Recently, in one projects I'm working on, we started to research technologies that can be used to design and execute data processing flows. Amount of data to be processed is counted in terabytes, hence we were aiming at solutions that can be deployed in the cloud. Solutions from Apache umbrella like Hadoop, Spark, or Flink were at the table from the very beginning, but we also looked at others like Luigi or Airflow, because our use case was neither MapReducable nor stream-based.

Airflow caught our attention and we decided to give it a shot just to see if we can create PoC using it*. In order to execute PoC faster rather than slower, we planned to provision Swarm cluster for this.

In the Airflow you can find couple of so-called operators that allow you to execute actions. There are operators for Bash or Python, but you can also find something for e.g. Hive. Fortunately there is also Docker operator for us.

Local PoC
PoC started on my laptop and not in the cluster. Thankfully, DockerOperator allows you to pass URL to docker daemon, so moving from laptop to cluster is close to just changing one parameter. Nice!

If you want to run Airflow server locally from inside container, and have it running as non-root (you should!) and you bind docker.sock from host to the container, you must create docker group in the container that mirrors docker group on your host and then add e.g. airflow user to this group. That does the trick...

So just running DockerOperator is not black magic. However, if your containers need to exchange data it starts to be a little bit more tricky.

Xcom push/pull
The push part is simple and documented. Just set xcom_push parameter to True and last line of container stdout will be published by Airflow as it was pushed programatically. It looks that this is natural Airflow way.

Pull is not that obvious. Perhaps because it's not documented. You can't read stdin or something. The way to do this involves joining two dots:
  • command parameter can be Jinja2-templated
  • one of the macros allows you to do xcom_pull
So you need to prepare your containers in a special way so they can pull/push. Let's start with a container that pushes something:

FROM debian
ENTRYPOINT echo '{"i_am_pushing": "json"}'


Simple enough. Now pulling container:

FROM debian
COPY ./entrypoint /
ENTRYPOINT ["/entrypoint"]


Entrypoint script can be whatever and will get the JSON as $1. Crucial (and also easy to miss) thing that is required for it to work is that ENTRYPOINT must use exec form. Yes, there are two forms of ENTRYPOINT. If you use the one without array, then parameters will not be passed to the container!

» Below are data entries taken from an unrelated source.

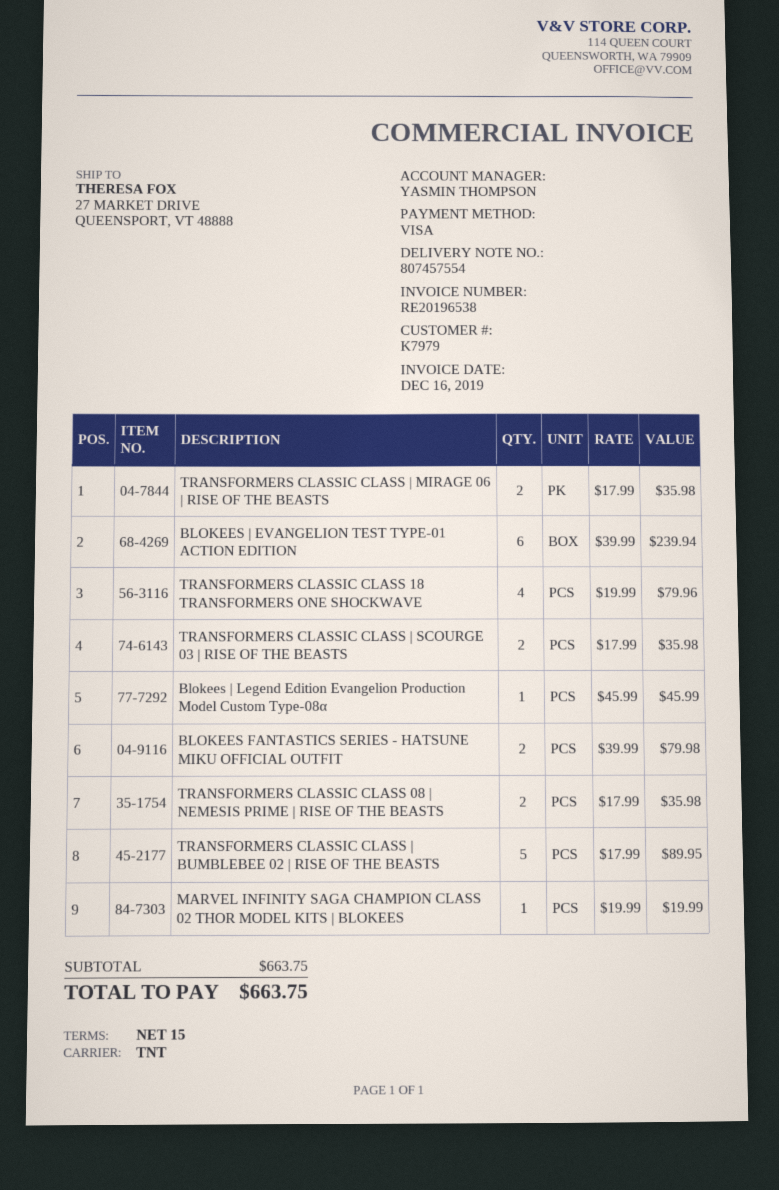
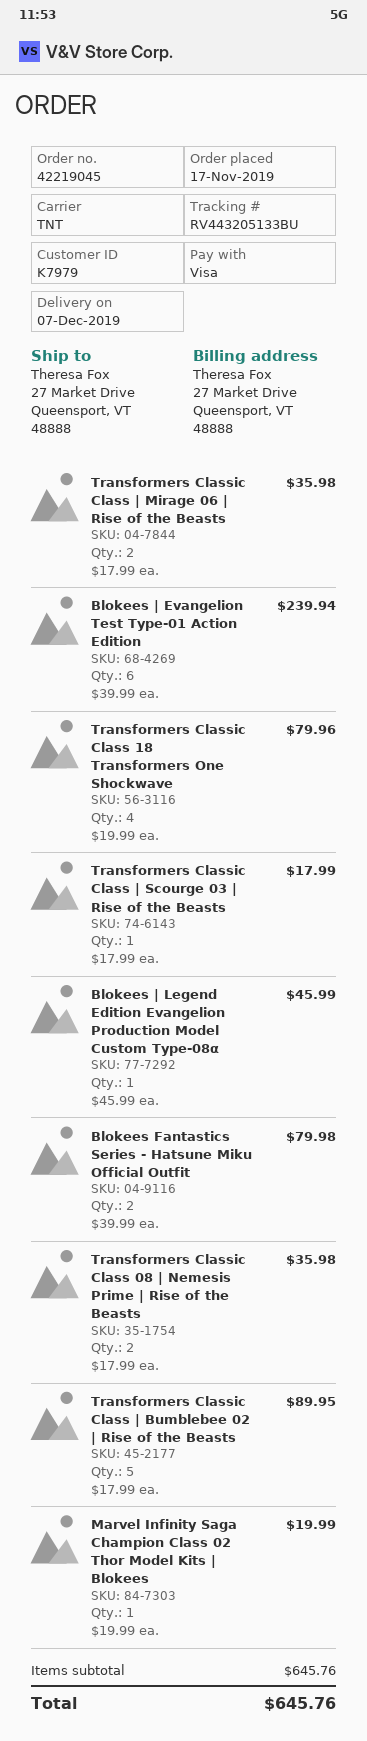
TRANSFORMERS CLASSIC CLASS | SCOURGE 03 | RISE OF THE BEASTS: 2 x 17.99 = 35.98 -> 1 x 17.99 = 17.99
subtotal: 663.75 -> 645.76
total: 663.75 -> 645.76

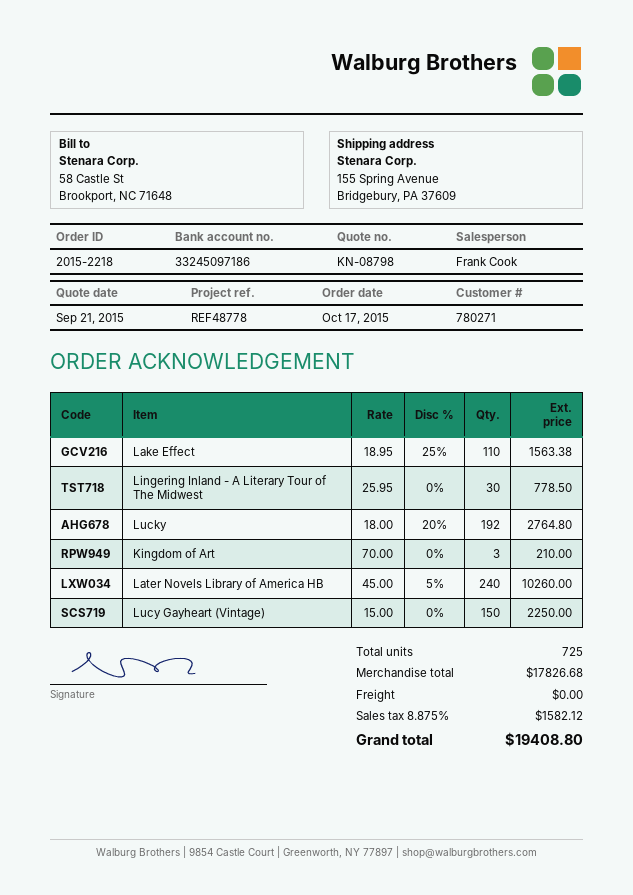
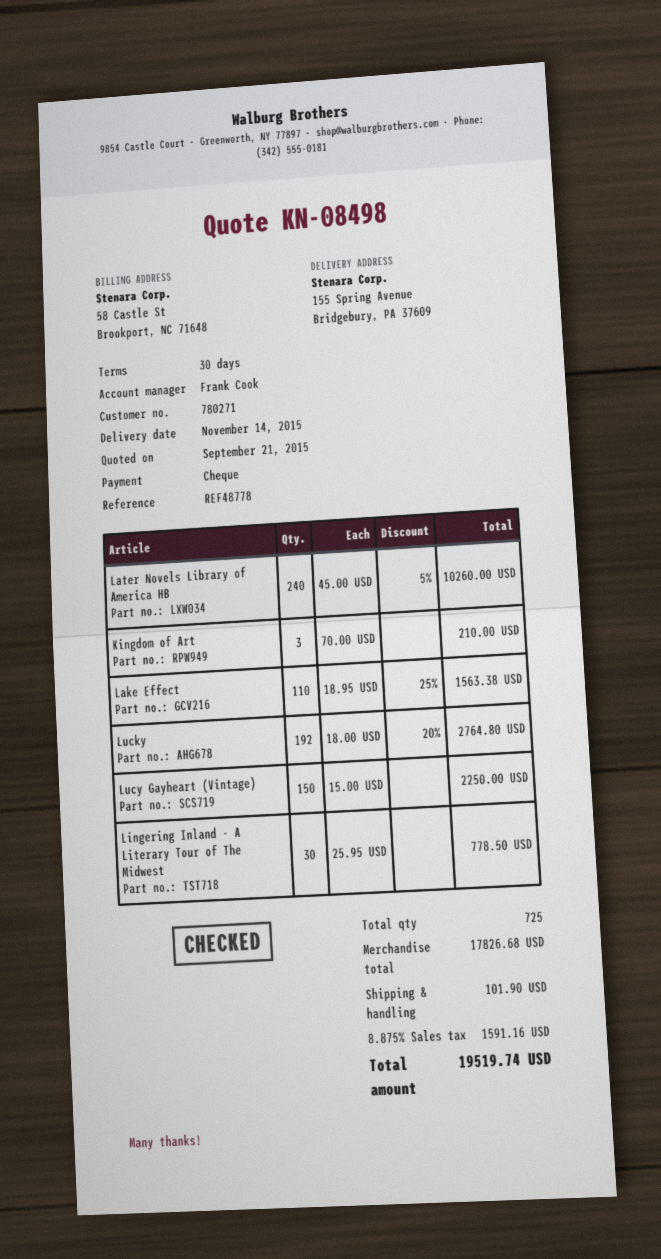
quote number: KN-08798 -> KN-08498
shipping: 0.00 -> 101.90
tax: 8.875% = 1582.12 -> 8.875% = 1591.16
total: 19408.80 -> 19519.74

Finally, you can glue things together and you're done. The ti macro allows us to get data pushed by other task. ti stands for task_instance.

dag = DAG('docker', default_args=default_args, schedule_interval=timedelta(1))

t1 = DockerOperator(task_id='docker_1', dag=dag, image='docker_1', xcom_push=True)

t2 = DockerOperator(task_id='docker_2', dag=dag, image='docker_2', command='{{ ti.xcom_pull(task_ids="docker_1") }}')

t2.set_upstream(t1)



Conclusion
Docker can be used in Airflow along with Xcom push/pull functionality. It isn't very convenient and is not well documented I would say, but at least it works.

If time permits I'm going to create PR for documenting pull op. I don't know how it works out, because in Airflow GH project there are 237 PRs now and some of them are there since May 2016!


* the funny thing is that we considered Jenkins too! ;-)